Social grants also act as a stimulus for the economy as a whole, increase spending in townships and rural areas, and improve employment outcomes.
An interview-based study by the University of Johannesburg of informal traders in the Johannesburg CBD, Orange Farm, Mthatha, Mqanduli and Warwick Junction in Durban, found that the SRD Grant stimulated customer spending, provided capital to purchase stock, and enabled the new businesses to be initiated.
Informal traders and SRD grant recipients in Philippi in the Western Cape also told researchers that it had a positive impact on their businesses.
According to another recent study by researchers at the University of Cape Town the SRD grant also increased the probability of recipients searching for jobs and gaining employment.
Similarly, many participants in the Presidential Employment Stimulus Initiative (PESI) have gone on to find work after they have completed the programme. The school assistants programme has provided opportunities for 750,000 young people to date in over 22,000 schools, reaching every corner of the country.

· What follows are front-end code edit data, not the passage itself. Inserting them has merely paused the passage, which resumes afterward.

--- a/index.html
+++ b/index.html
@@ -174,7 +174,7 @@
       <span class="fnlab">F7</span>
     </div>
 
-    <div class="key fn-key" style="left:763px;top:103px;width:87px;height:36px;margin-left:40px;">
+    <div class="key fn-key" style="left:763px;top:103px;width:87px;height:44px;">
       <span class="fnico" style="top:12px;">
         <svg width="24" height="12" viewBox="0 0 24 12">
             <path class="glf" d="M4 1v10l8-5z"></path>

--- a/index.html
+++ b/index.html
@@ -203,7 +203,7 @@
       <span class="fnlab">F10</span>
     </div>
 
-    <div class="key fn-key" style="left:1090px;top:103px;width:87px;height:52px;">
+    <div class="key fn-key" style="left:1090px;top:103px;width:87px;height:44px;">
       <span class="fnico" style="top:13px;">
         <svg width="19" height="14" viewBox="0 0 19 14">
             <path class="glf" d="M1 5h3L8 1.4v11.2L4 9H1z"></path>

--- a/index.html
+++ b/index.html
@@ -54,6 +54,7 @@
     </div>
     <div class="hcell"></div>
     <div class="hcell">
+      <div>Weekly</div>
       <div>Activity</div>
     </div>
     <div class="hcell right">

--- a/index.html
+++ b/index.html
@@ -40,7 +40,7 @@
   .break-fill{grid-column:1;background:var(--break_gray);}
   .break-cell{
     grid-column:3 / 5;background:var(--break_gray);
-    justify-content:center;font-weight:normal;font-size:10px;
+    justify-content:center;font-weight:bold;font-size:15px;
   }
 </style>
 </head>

Over 72 per cent of participants in the PESI said that having gained their first work experience, the programme helped them to gain a foothold in the labour market thereafter.
In all of these ways, South Africa’s world-renowned social protection system provides important benefits for many in our society, not only those who receive social grants.
It supports economic growth from the bottom up, enables business activity, and strengthens social solidarity and stability. It is one of the greatest achievements of our democratic society, and one that we should all be proud of.
The SRD alone represents a significant step in our commitment to provide a minimum level of support below which no South African should fall.
As I said in the State of the Nation Address last month, we are working on options to provide basic income support for the unemployed, within our fiscal constraints, beyond the expiry of the SRD Grant in April next year.
If the focus of our struggle for liberation was to end apartheid and achieve political freedom, the focus of our efforts now must be to address inequality and ensure that every South African enjoys the fruits of democracy.
It is now well recognised that inequality constrains growth, and that growth which takes place in unequal societies tends to reproduce those patterns of inequality.
This is why our economic policy is guided by the need on the one hand to implement structural reforms to stimulate growth and enhance our economic competitiveness, while on the other hand expanding social protection and public employment and supporting the social wage.
We cannot have one without the other, and we are making steady progress on both.